Let's drop some of the categorical features for simplicity. We will label the data with the departure delay and consider the following as features:

In [None]:
features = header[0:8] + header[11:15] + header[16:18] + header[18:21]
print features

Now on to the boring (and slightly messy) part:
* clean the data: if a row contains NA, drop it
* convert the airport name to index in airport list for the feature vector
* transform our data to the appropriate MLlib type: *LabeledPoint*

In [None]:
selectedData = data.filter(lambda a: "NA" not in a[0:21]).map(lambda a : 
                                   LabeledPoint(float(a[15]), 
                                   DenseVector([float(x) for x in a[0:8]] + 
                                               [float(x) for x in a[11:15]] + 
                                               [float(airports.index(a[16]))] + 
                                               [float(airports.index(a[17]))] + 
                                               [float(x) for x in a[18:21]]))).cache()

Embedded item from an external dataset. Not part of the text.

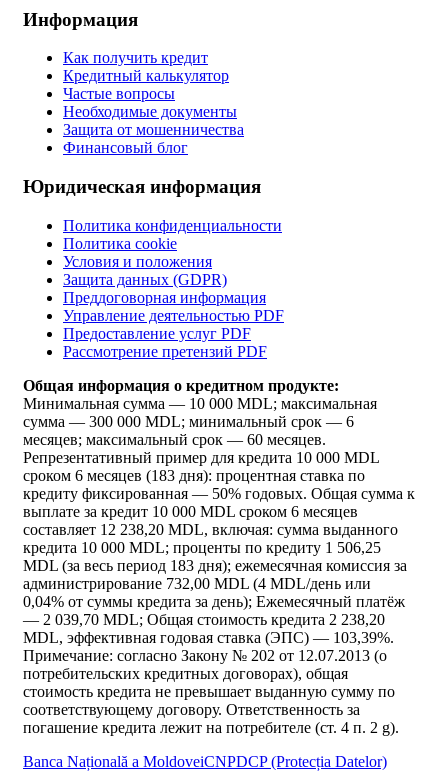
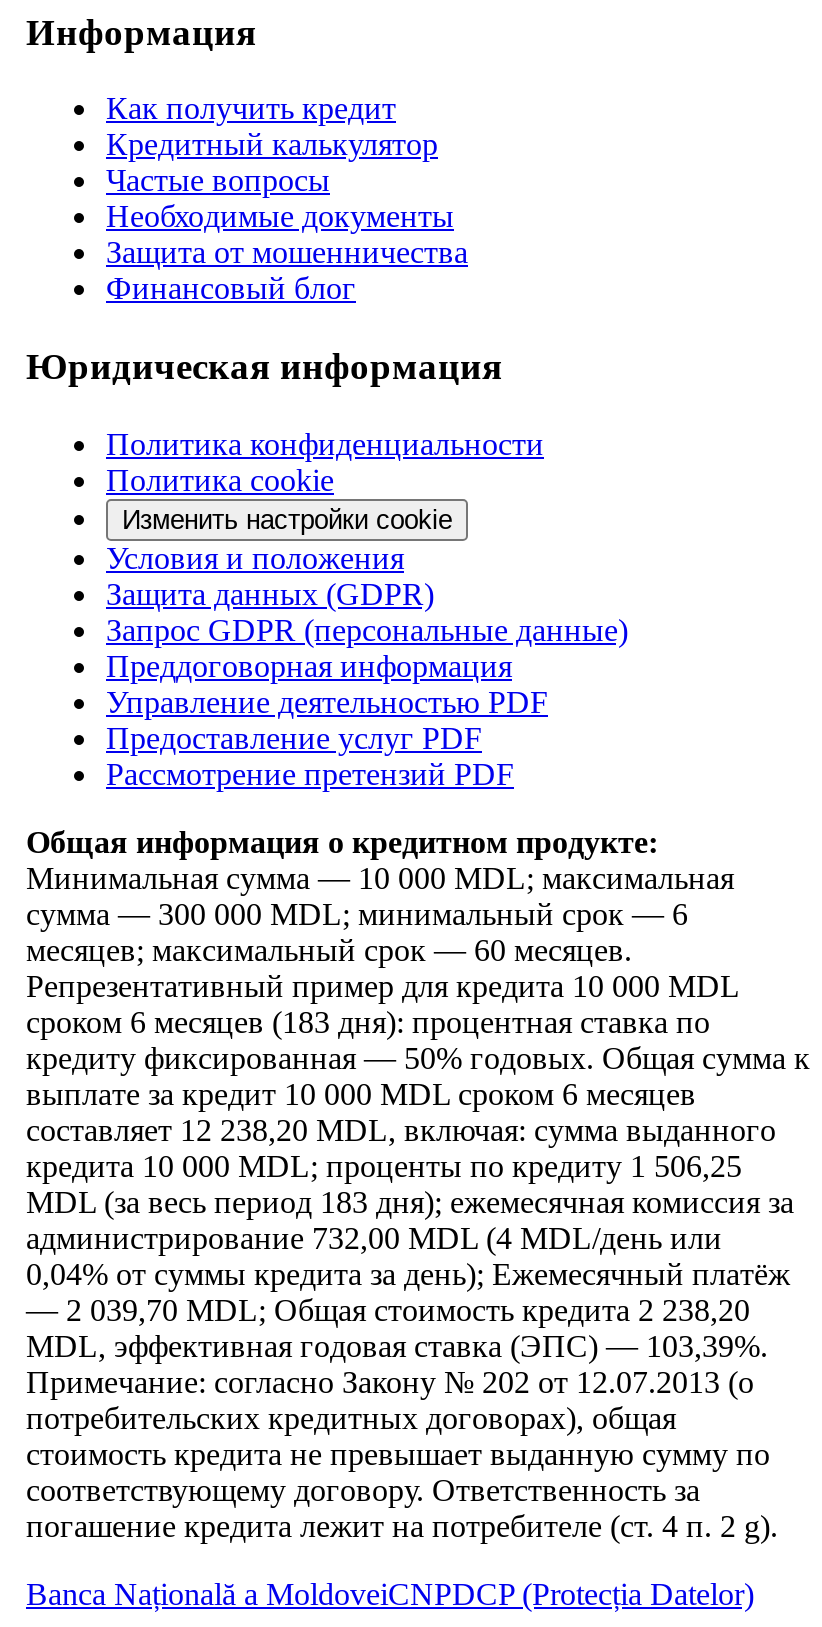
+ Изменить настройки cookie

+ Запрос GDPR (персональные данные)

As usual we split this data in training and test sets:

In [None]:
training, testing = selectedData.randomSplit([0.7,0.3], 123456)

After all this work we can finally train the model. Note again that actual evaluation of the training RDD will take place here and can take a few minutes:

In [None]:
categoricalFeaturesInfo = {12:len(airports), 13:len(airports)}
# For actual applications we would typically use much more trees
numTrees = 10
featureSubsetStrategy = "auto"
impurity = "variance"
maxDepth = 4
maxBins = len(airports)

model = RandomForest.trainRegressor(training, categoricalFeaturesInfo, numTrees, featureSubsetStrategy, impurity, maxDepth, maxBins)

Although they are hard to interpret we can take a look at the trained trees:

In [None]:
print "Learned regression forest model:\n" + model.toDebugString()

Now let's try to predict some test data:

In [None]:
test = testing.take(10)
predictions = [(point.label, model.predict(point.features), point.label - model.predict(point.features)) for point in test]

from IPython.display import display, HTML
tbody = ""
for tup in predictions:
    tbody = tbody + "<tr><td>" + str(tup[0]) + "</td><td>" + str(tup[1]) + "</td><td>" + str(tup[2]) + "</td></tr>"
display(HTML("<table><thead><tr><th>Actual delay</th><th>Predicted delay</th><th>Difference</th></tr></thead><tbody><tr>" + tbody + "</tr></tbody></table>"))

Now for the MSE. First a baseline and then our model:

In [None]:
# Get some baseline
avgDelay = training.map(lambda p: p.label).mean()
print avgDelay
baseLineData = testing.map(lambda p: (p.label, avgDelay))
print baseLineData.first()
mseBaseLine = baseLineData.map(lambda (x,y) : (x - y)**2).mean()
print mseBaseLine

In [None]:
predictions = model.predict(testing.map(lambda p: p.features))
labelsAndPredictions = testing.map(lambda p: p.label).zip(predictions)
print labelsAndPredictions.first()
testMSE = labelsAndPredictions.map(lambda (x,y) : (x - y)**2).mean()
print testMSE

This concludes the notebook. Feel free to experiment more with the model and the data. As an exercise try plotting the predicted and actual values. Alternatively you can try to find out if there are certain airports were the predictions are significantly better. Have fun!